#### Records shown ####
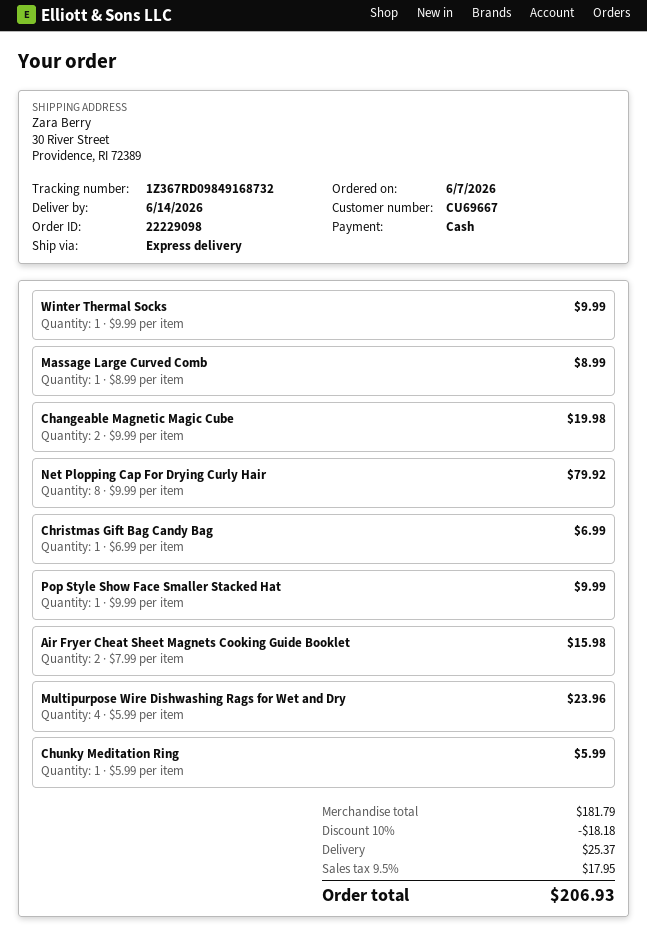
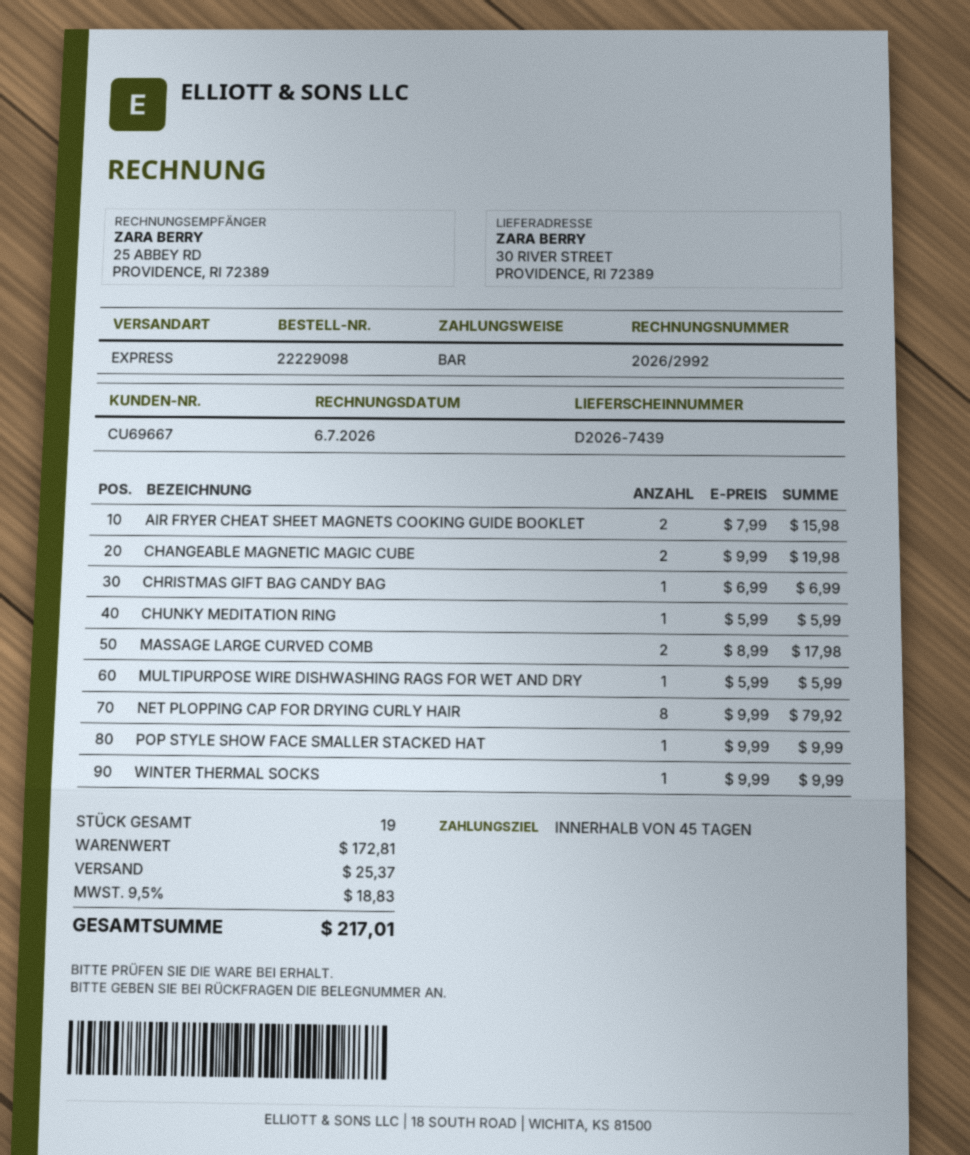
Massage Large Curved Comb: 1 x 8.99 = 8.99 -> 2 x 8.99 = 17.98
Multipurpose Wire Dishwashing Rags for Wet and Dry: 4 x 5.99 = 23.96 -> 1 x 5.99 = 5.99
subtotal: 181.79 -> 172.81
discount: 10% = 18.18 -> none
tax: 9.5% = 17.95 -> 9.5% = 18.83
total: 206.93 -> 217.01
####
#### Records shown ####
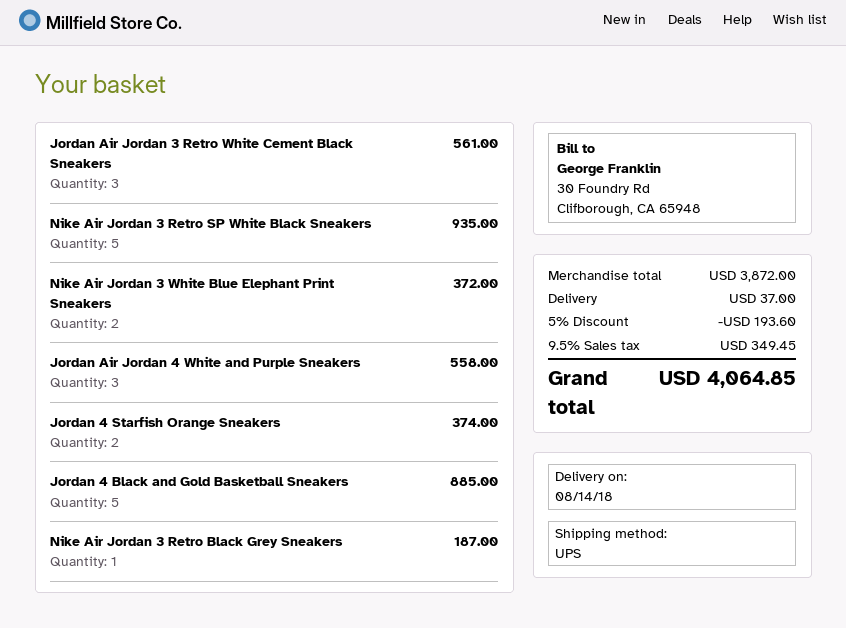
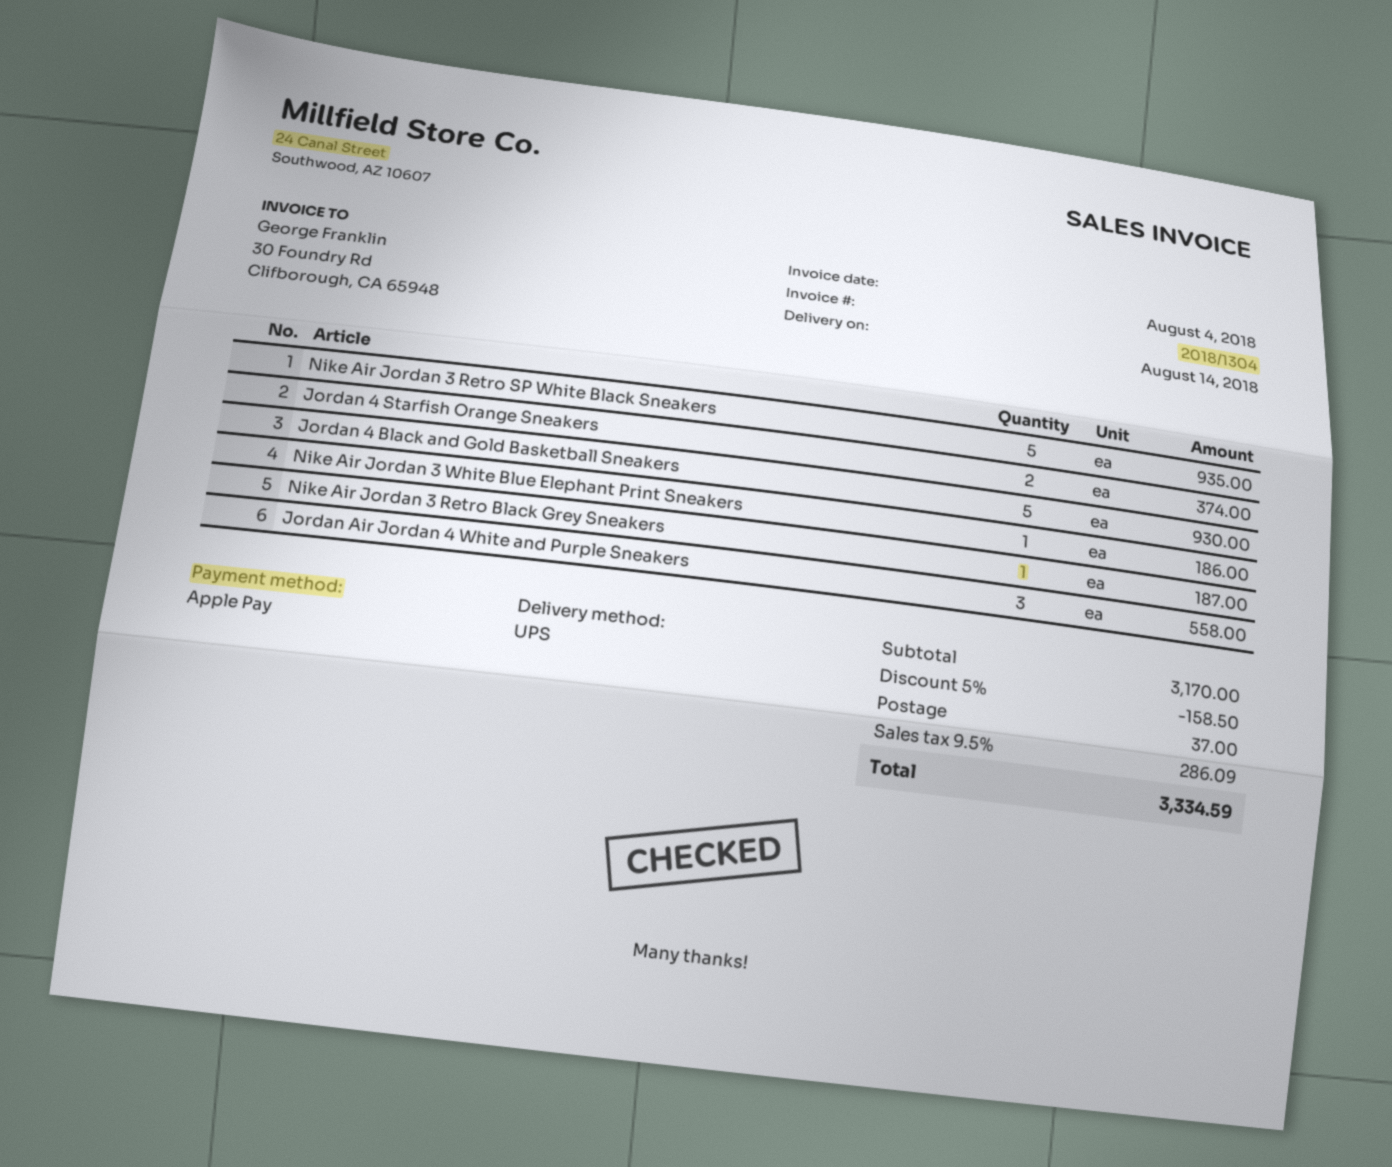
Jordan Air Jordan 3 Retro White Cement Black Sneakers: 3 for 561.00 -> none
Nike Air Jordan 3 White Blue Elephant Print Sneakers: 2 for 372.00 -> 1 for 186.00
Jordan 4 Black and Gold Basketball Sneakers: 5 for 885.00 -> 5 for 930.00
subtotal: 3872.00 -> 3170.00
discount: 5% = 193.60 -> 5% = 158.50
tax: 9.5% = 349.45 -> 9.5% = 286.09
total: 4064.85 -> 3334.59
####
• [Task goal]
From the entries above, restate word for word the lines from the line containing "Nike Air Jordan" to the line containing "total: 4064.85 -> 3334.59", both ends included, and nothing more.

• [Answer box]
Nike Air Jordan 3 White Blue Elephant Print Sneakers: 2 for 372.00 -> 1 for 186.00
Jordan 4 Black and Gold Basketball Sneakers: 5 for 885.00 -> 5 for 930.00
subtotal: 3872.00 -> 3170.00
discount: 5% = 193.60 -> 5% = 158.50
tax: 9.5% = 349.45 -> 9.5% = 286.09
total: 4064.85 -> 3334.59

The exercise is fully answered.